## WHAT YOU ARE ASKED TO DO
When the line with "none -> <div>(9月1日发布)</div>" turns up below, begin repeating exactly, and carry on through the line with "background: #fca5a5 ->"; no pictures go into the copy.

## THE DATA
=== Section Start ===
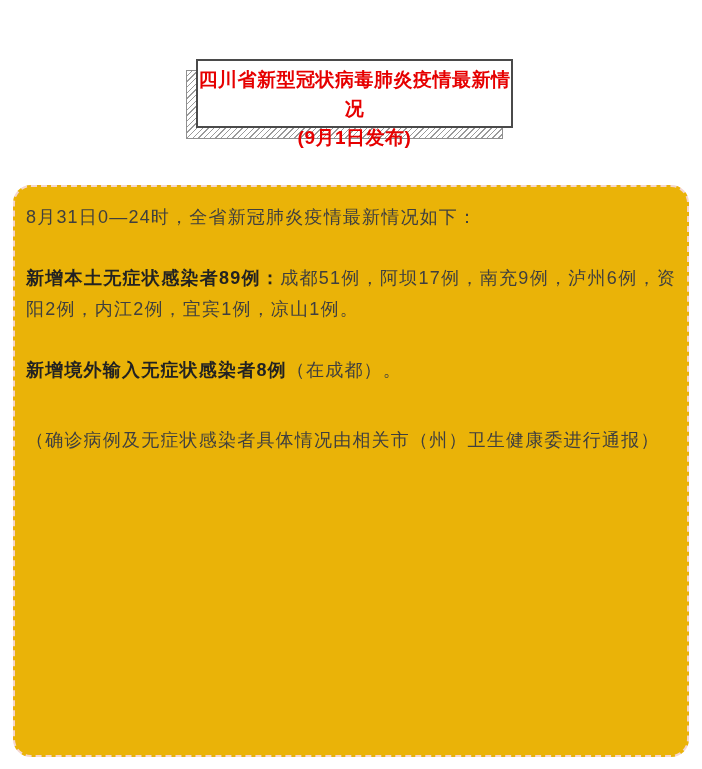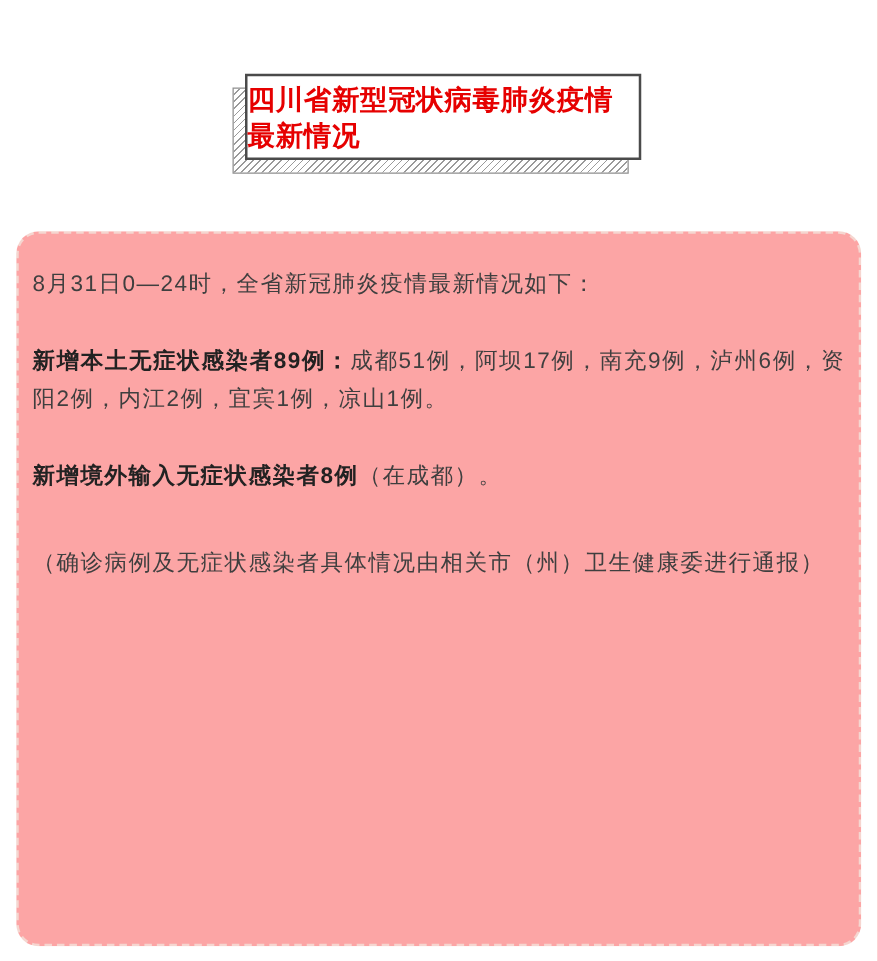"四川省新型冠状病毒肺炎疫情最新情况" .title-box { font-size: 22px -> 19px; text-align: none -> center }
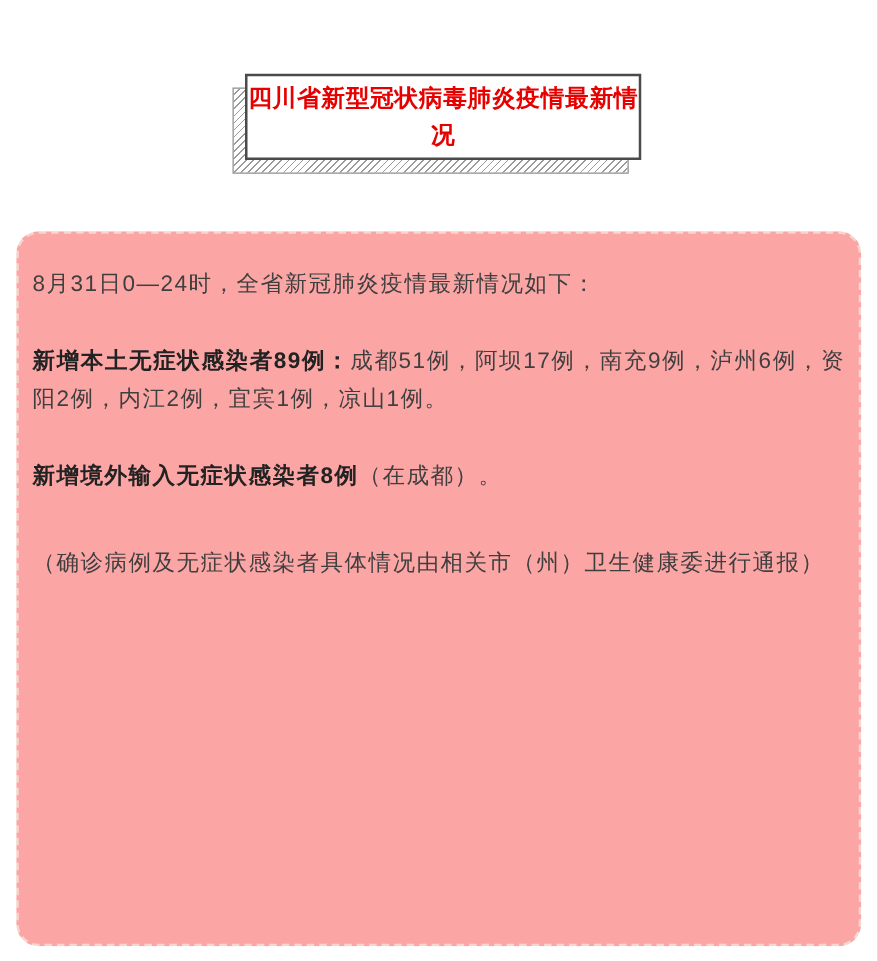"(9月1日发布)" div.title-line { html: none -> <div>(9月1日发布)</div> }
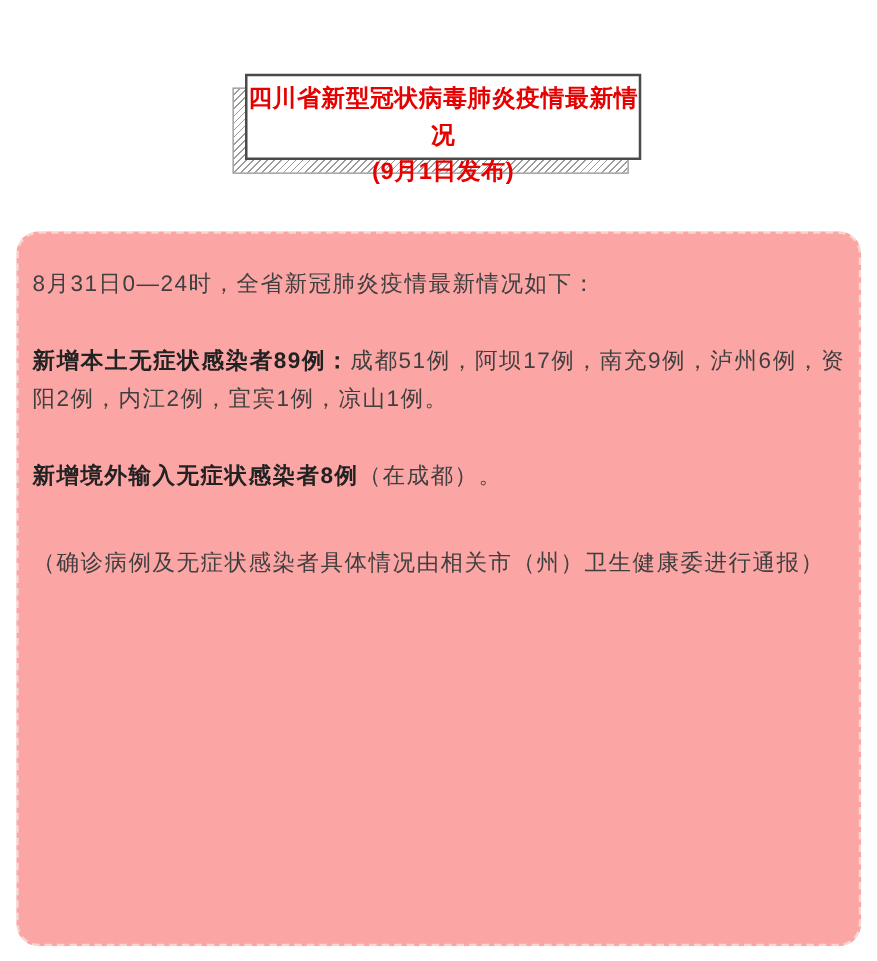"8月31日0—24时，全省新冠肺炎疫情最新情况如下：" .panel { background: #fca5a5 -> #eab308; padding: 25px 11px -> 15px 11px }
=== Section End ===
=== Section Start ===
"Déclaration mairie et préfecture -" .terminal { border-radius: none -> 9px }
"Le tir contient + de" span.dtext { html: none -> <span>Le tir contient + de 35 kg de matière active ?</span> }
=== Section End ===
## SOLUTION TO THIS EXERCISE
"(9月1日发布)" div.title-line { html: none -> <div>(9月1日发布)</div> }
"8月31日0—24时，全省新冠肺炎疫情最新情况如下：" .panel { background: #fca5a5 -> #eab308; padding: 25px 11px -> 15px 11px }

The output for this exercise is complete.